Stage 2: Reinforcement Learning (RL)#

This stage aligns the instruction-tuned model using GRPO (Group Relative Policy Optimization) with NeMo-RL.

Open-Source Data Only: This recipe uses exclusively open-sourced RL data, which is a subset of the full data used to train the released model. Results will differ from the benchmarks in the tech report. Use this recipe as a reference implementation to apply the methodology with your own data.

Training Methodology#

Training Framework: RL alignment is implemented using NeMo-RL with Ray for distributed actor coordination and vLLM for fast rollout generation. The Megatron backend handles distributed policy training with tensor, pipeline, context, and expert parallelism. See NeMo-RL Documentation for implementation details.

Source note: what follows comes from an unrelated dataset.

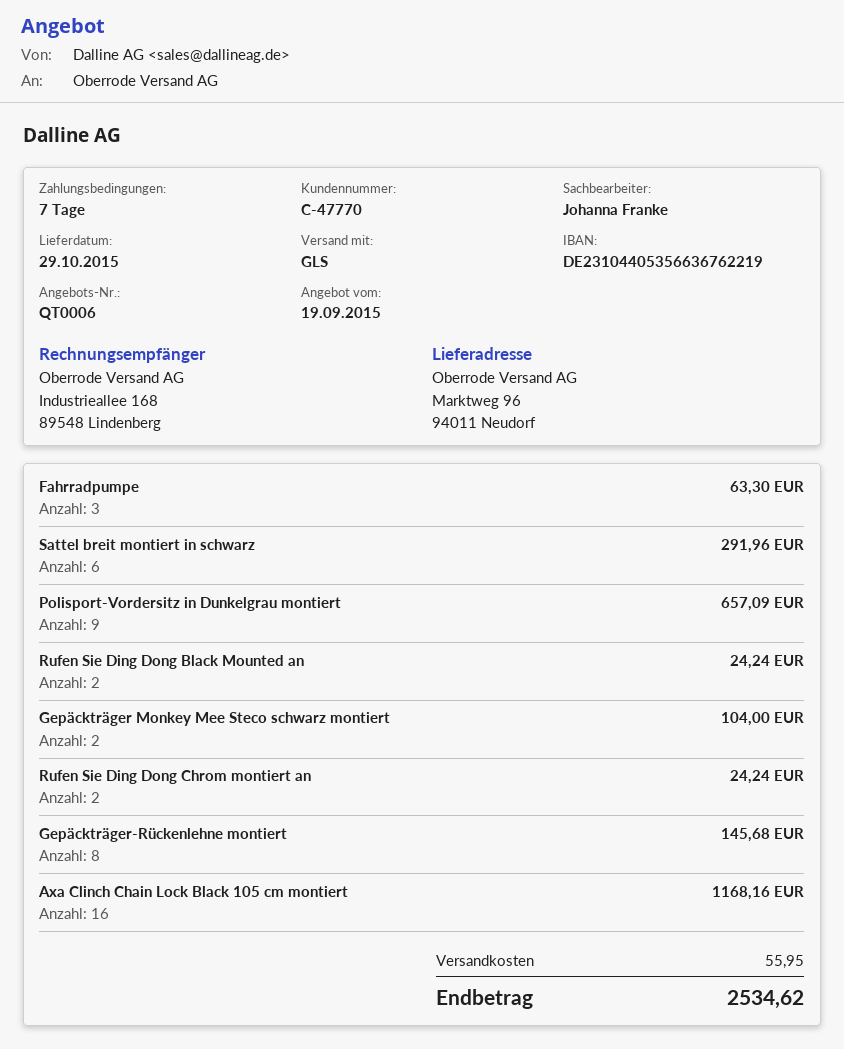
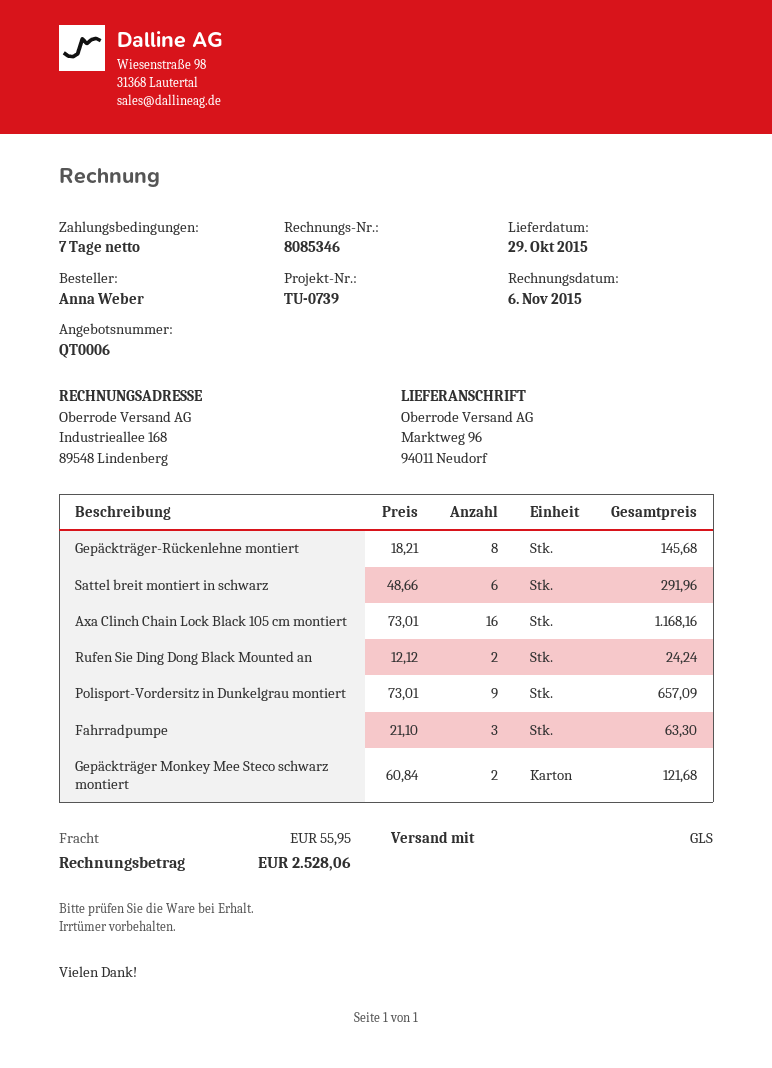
Gepäckträger Monkey Mee Steco schwarz montiert: 2 for 104.00 -> 2 for 121.68
Rufen Sie Ding Dong Chrom montiert an: 2 for 24.24 -> none
total: 2534.62 -> 2528.06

For complete methodology, see the Nemotron 3 Super Tech Report.

RL Pipeline Overview#

The RL pipeline consists of three main stages with 6 total sub-stages, each targeting a different alignment objective:

Multi-Environment RLVR (3 sub-stages) — Unified training across 21 environments with verifiable rewards
- RL Phase 1.1: RLVR 1 — Initial RL training from SFT checkpoint
- RL Phase 1.2: RLVR 2 — Continued training with second data blend
- RL Phase 1.3: RLVR 3 — Final RLVR with third data blend
SWE-RL (2 sub-stages) — End-to-end reinforcement learning for software engineering tasks
- RL Phase 2.1: SWE 1 — SWE-pivot training
- RL Phase 2.2: SWE 2 — SWE-bench training with isolated sandbox environments
RLHF (1 sub-stage) — Principle-following generative reward model-based alignment

Note on numbering: The RL sub-stage numbering (Phases 1.1–3) is internal to Stage 2 of the overall pipeline. See the pipeline overview for the top-level stage numbering.

Each sub-stage uses a different data blend and takes the output checkpoint of the previous sub-stage as input. The RLVR sub-stages share the same config (stage1_rlvr.yaml) with different data paths.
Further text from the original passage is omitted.